■ What to do ■
Starting with the line below that holds "проводная схема подключения" and stopping after the line that holds "text: использования схема", transcribe the lines exactly, leaving out all pictures.

■ Materials provided ■
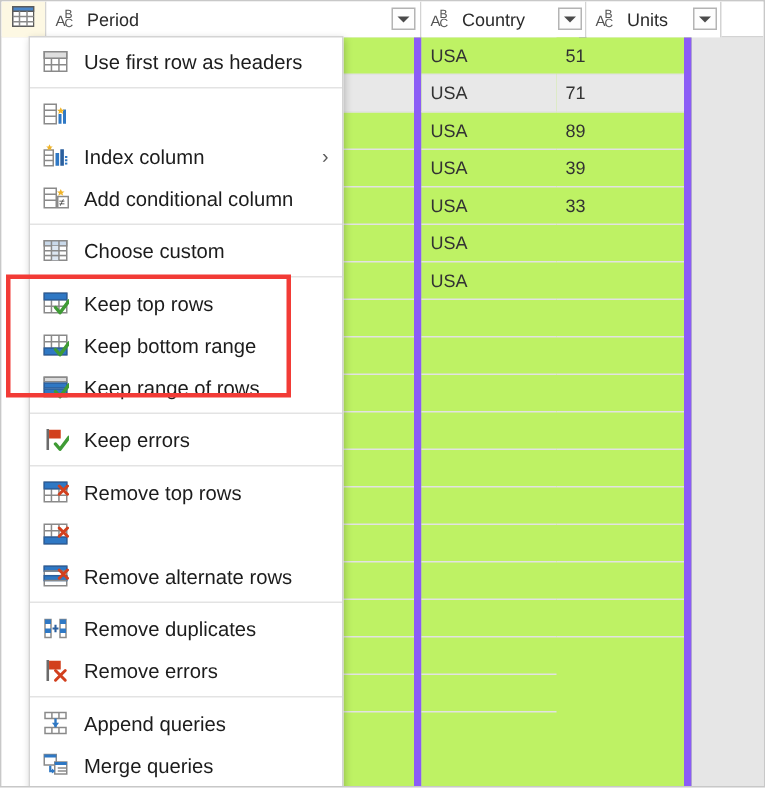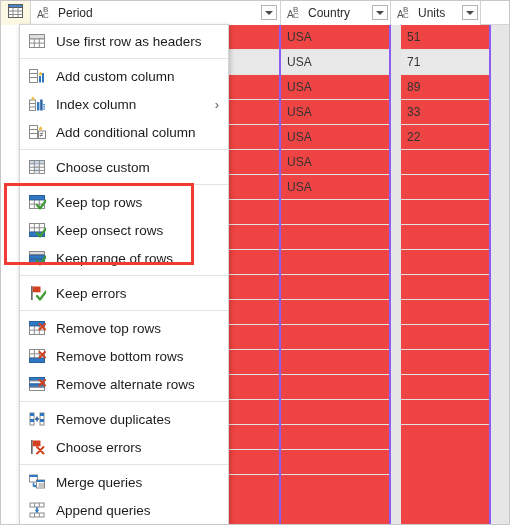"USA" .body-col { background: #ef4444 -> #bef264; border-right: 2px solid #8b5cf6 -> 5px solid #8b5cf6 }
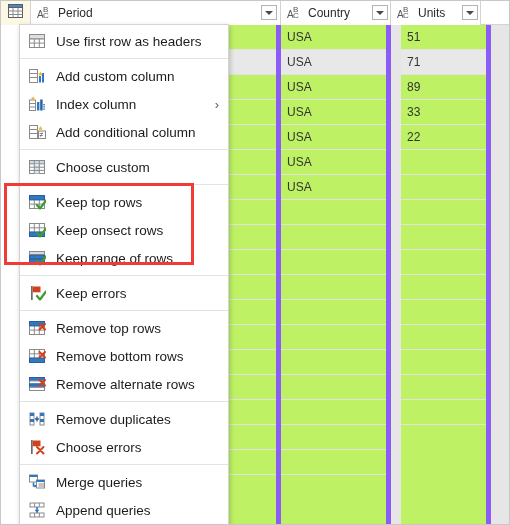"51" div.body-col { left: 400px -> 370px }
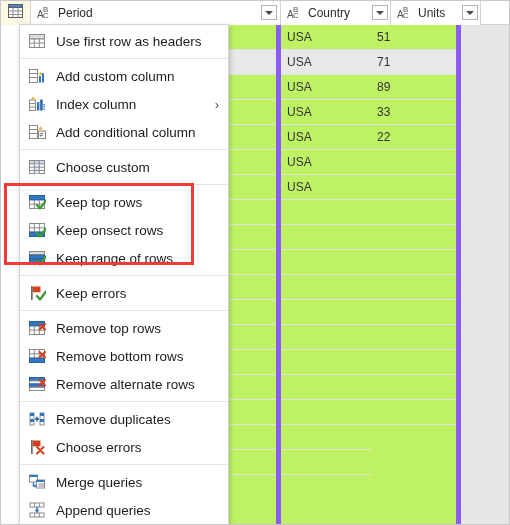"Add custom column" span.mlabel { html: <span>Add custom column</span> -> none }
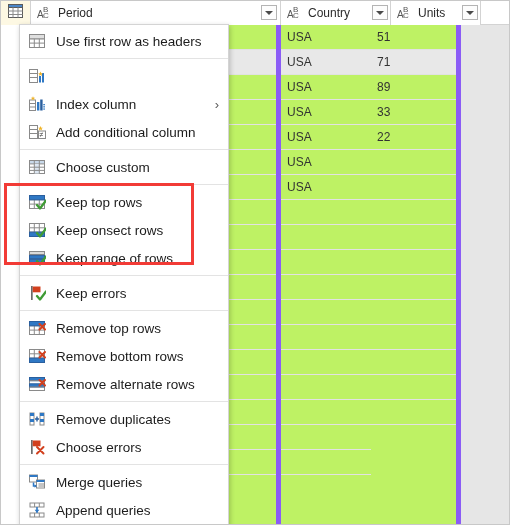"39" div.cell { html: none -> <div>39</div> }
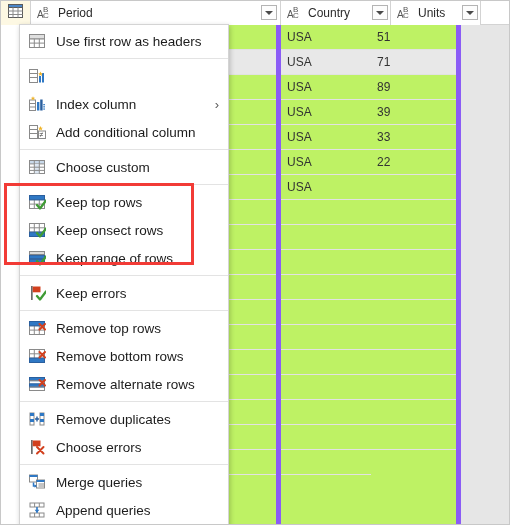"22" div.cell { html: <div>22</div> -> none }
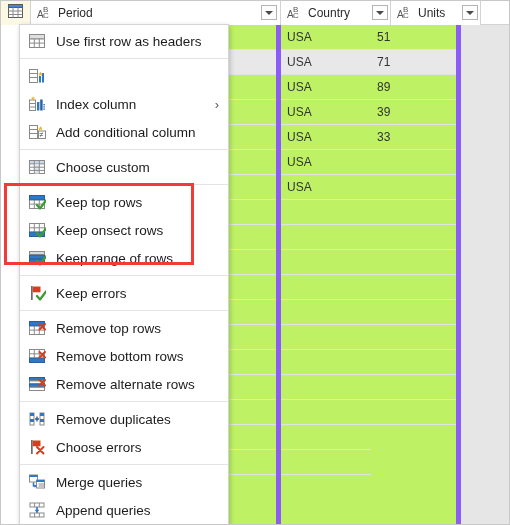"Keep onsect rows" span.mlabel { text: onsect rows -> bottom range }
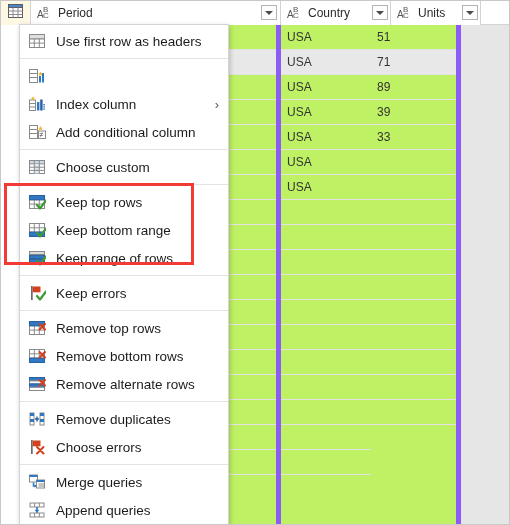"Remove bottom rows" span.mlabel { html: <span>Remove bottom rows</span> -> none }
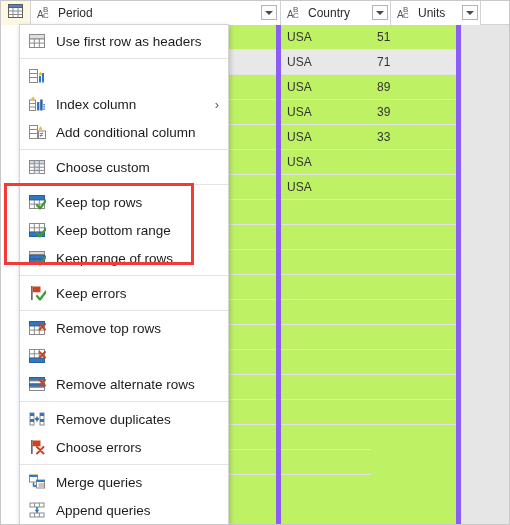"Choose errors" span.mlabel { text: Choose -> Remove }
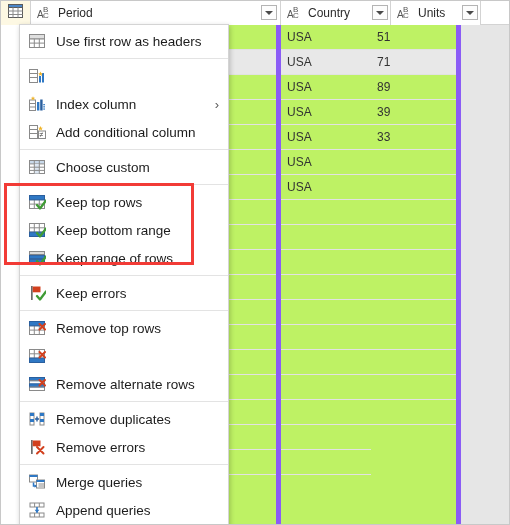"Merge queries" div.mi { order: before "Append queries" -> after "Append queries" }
...
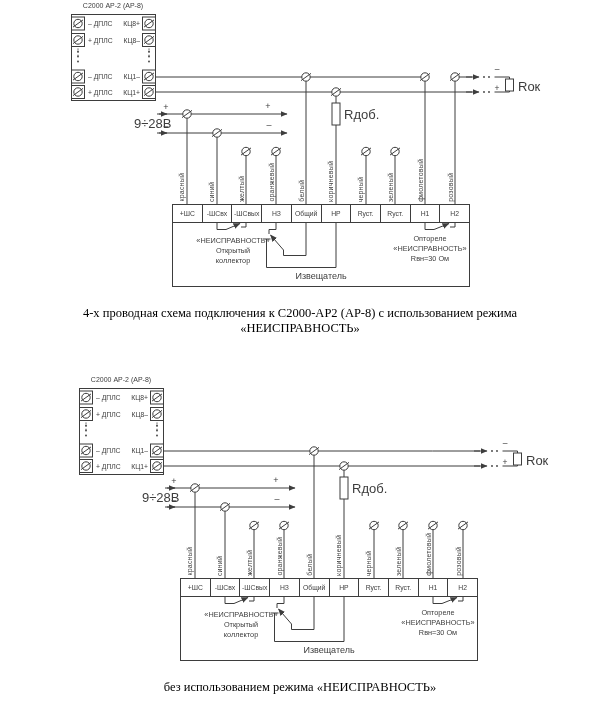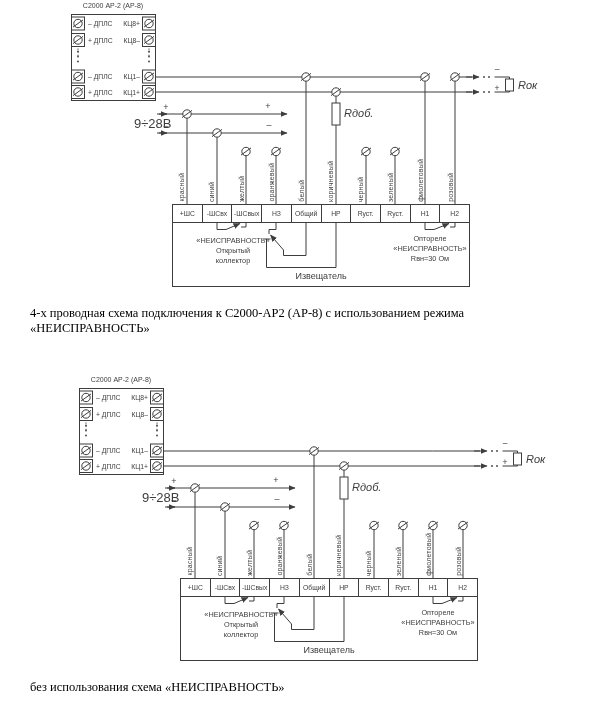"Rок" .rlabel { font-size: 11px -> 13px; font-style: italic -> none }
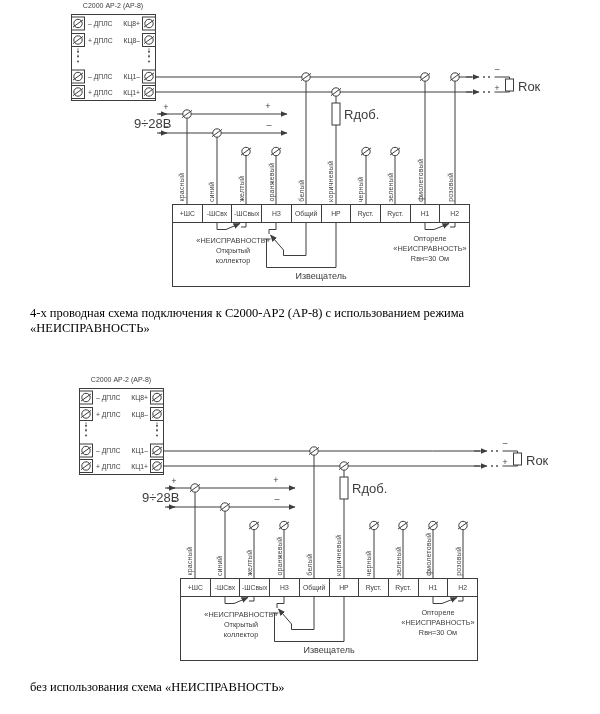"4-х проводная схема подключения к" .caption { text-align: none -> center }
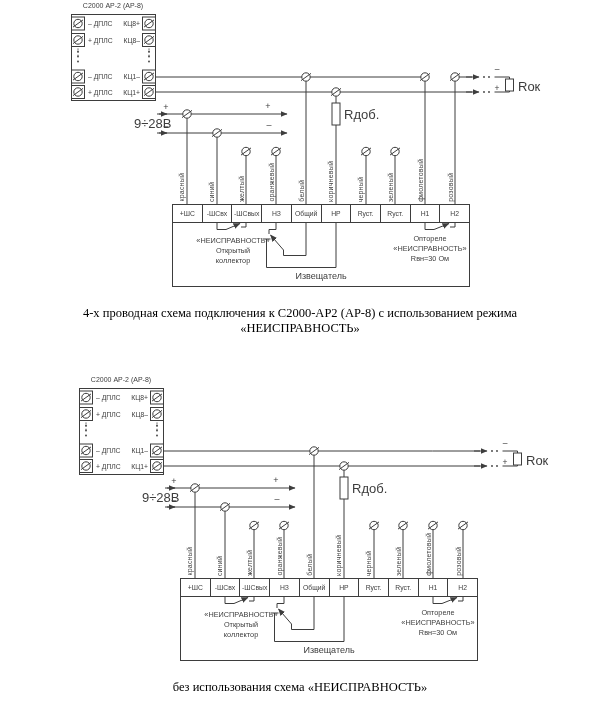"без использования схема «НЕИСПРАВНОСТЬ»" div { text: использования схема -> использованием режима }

■ Task answer ■
"4-х проводная схема подключения к" .caption { text-align: none -> center }
"без использования схема «НЕИСПРАВНОСТЬ»" div { text: использования схема -> использованием режима }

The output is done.